All of the data below should be printed again exactly, pictures excluded.

Supplied data section start

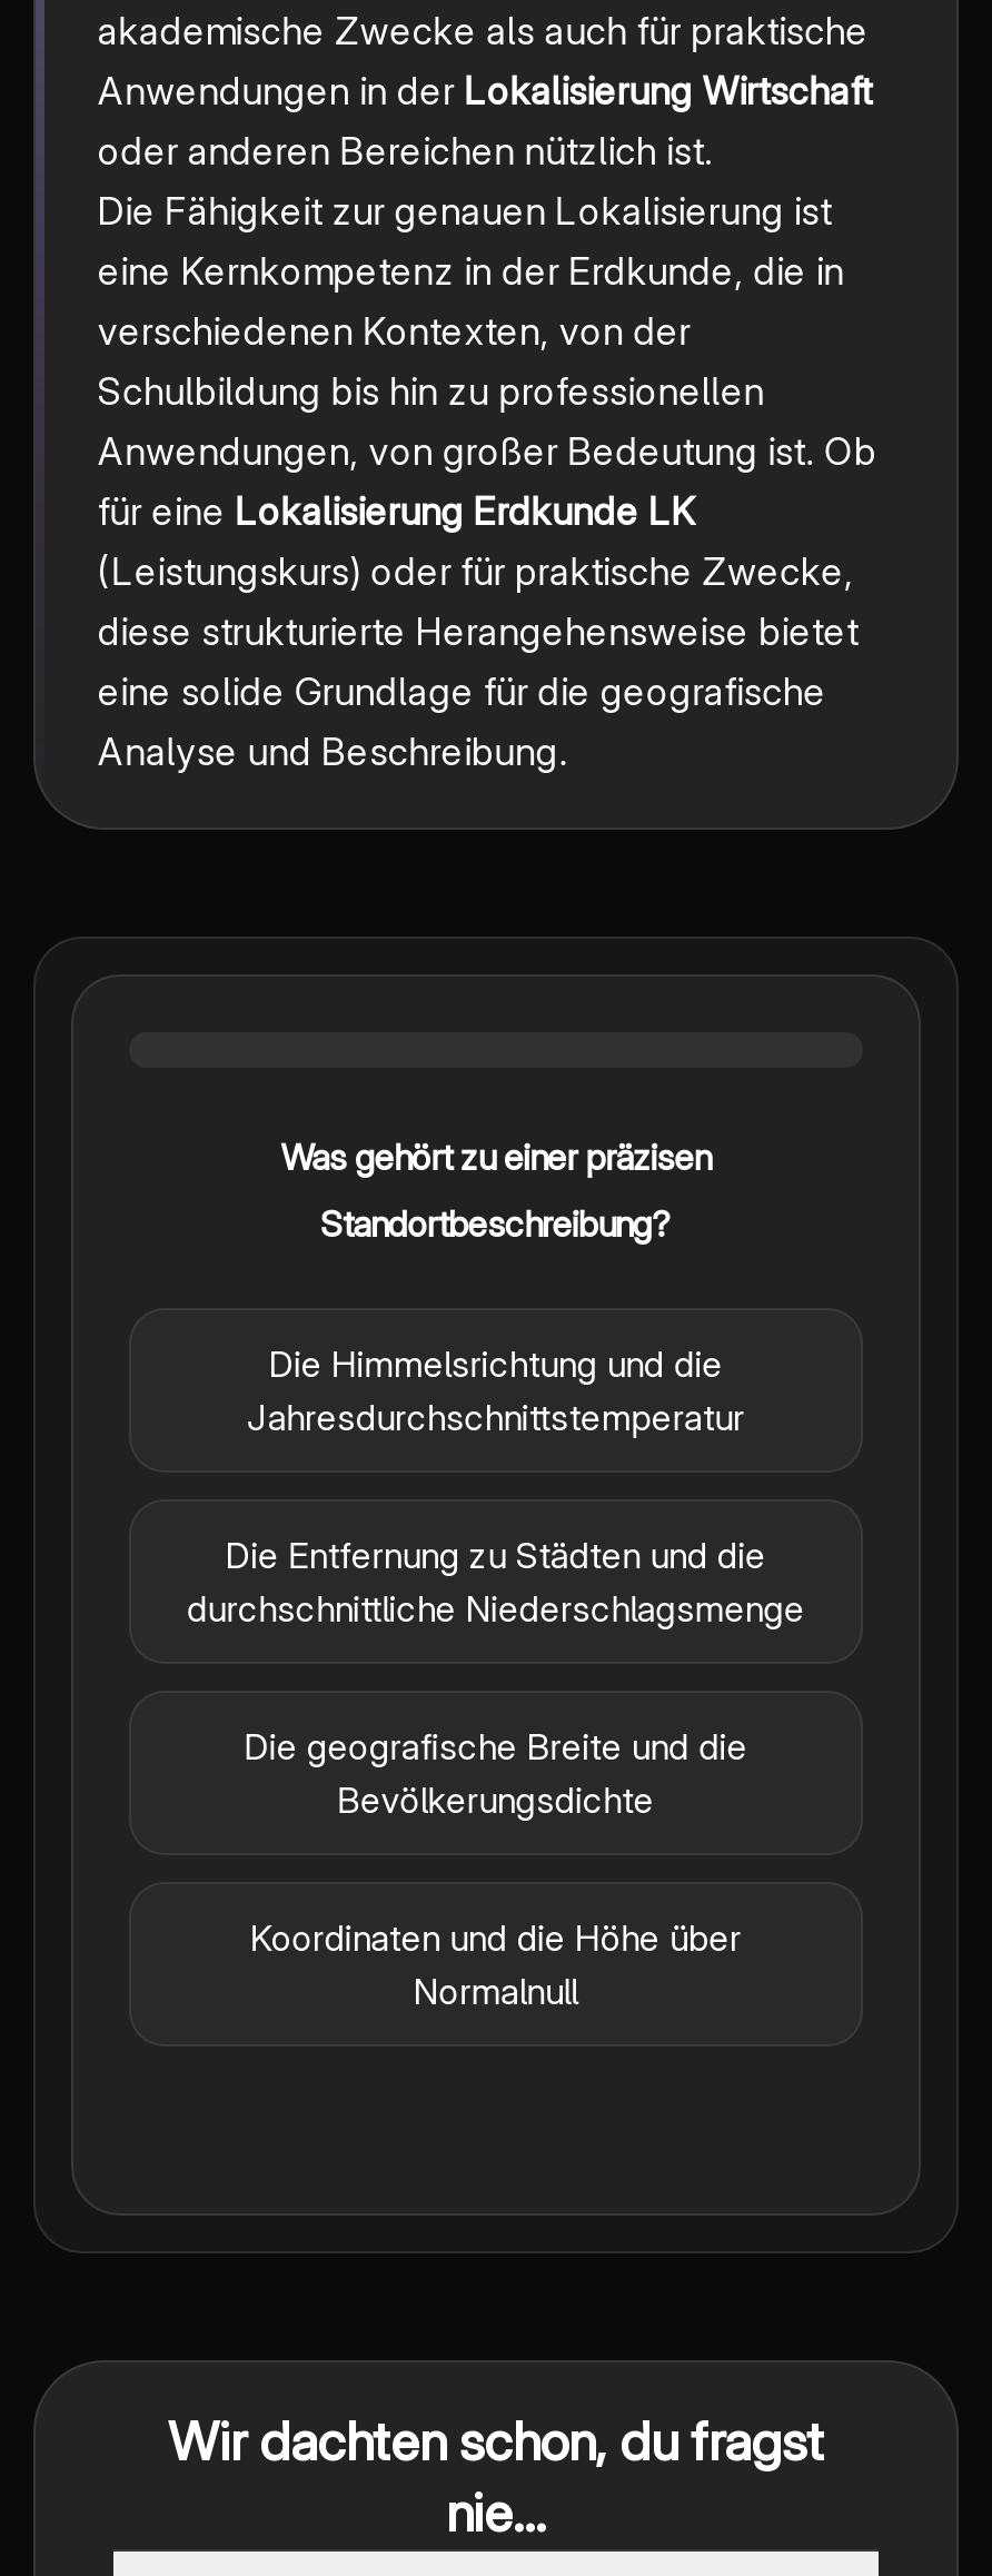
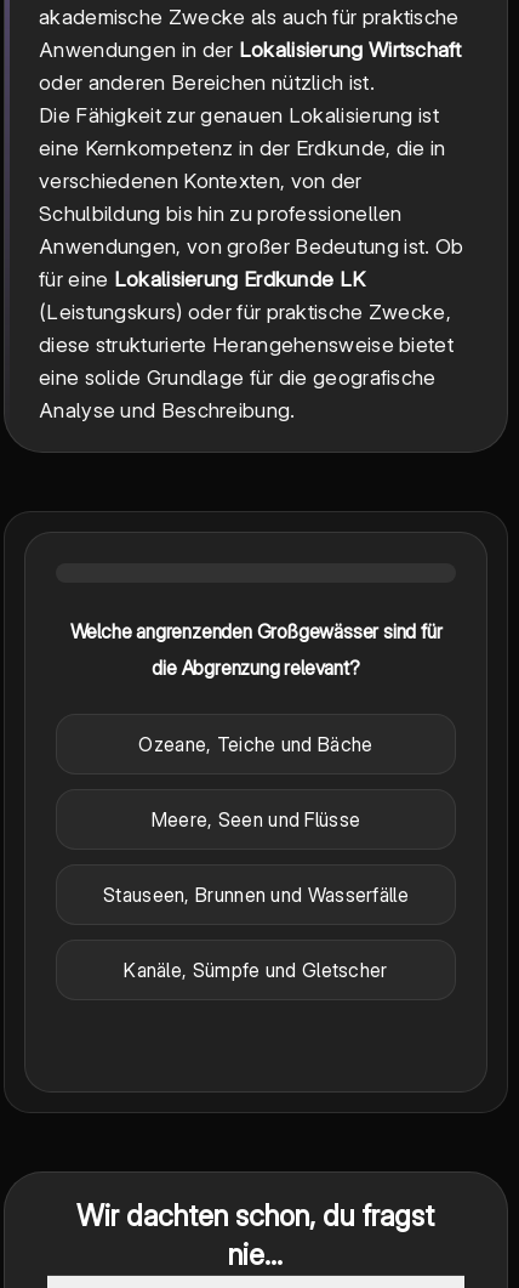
[281,1134,711,1179] Was gehört zu einer präzisen -> [70,619,442,643] Welche angrenzenden Großgewässer sind für
[321,1201,671,1246] Standortbeschreibung? -> [152,655,360,680] die Abgrenzung relevant?
[247,1341,745,1439] Die Himmelsrichtung und die | Jahresdurchschnittstemperatur -> [139,732,373,756] Ozeane, Teiche und Bäche
[187,1532,805,1630] Die Entfernung zu Städten und die | durchschnittliche Niederschlagsmenge -> [151,807,361,831] Meere, Seen und Flüsse
[244,1724,748,1822] Die geografische Breite und die | Bevölkerungsdichte -> [103,882,409,907] Stauseen, Brunnen und Wasserfälle
[250,1915,741,2013] Koordinaten und die Höhe über | Normalnull -> [124,958,388,982] Kanäle, Sümpfe und Gletscher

Supplied data section end

| Answer to the problem |
[281,1134,711,1179] Was gehört zu einer präzisen -> [70,619,442,643] Welche angrenzenden Großgewässer sind für
[321,1201,671,1246] Standortbeschreibung? -> [152,655,360,680] die Abgrenzung relevant?
[247,1341,745,1439] Die Himmelsrichtung und die | Jahresdurchschnittstemperatur -> [139,732,373,756] Ozeane, Teiche und Bäche
[187,1532,805,1630] Die Entfernung zu Städten und die | durchschnittliche Niederschlagsmenge -> [151,807,361,831] Meere, Seen und Flüsse
[244,1724,748,1822] Die geografische Breite und die | Bevölkerungsdichte -> [103,882,409,907] Stauseen, Brunnen und Wasserfälle
[250,1915,741,2013] Koordinaten und die Höhe über | Normalnull -> [124,958,388,982] Kanäle, Sümpfe und Gletscher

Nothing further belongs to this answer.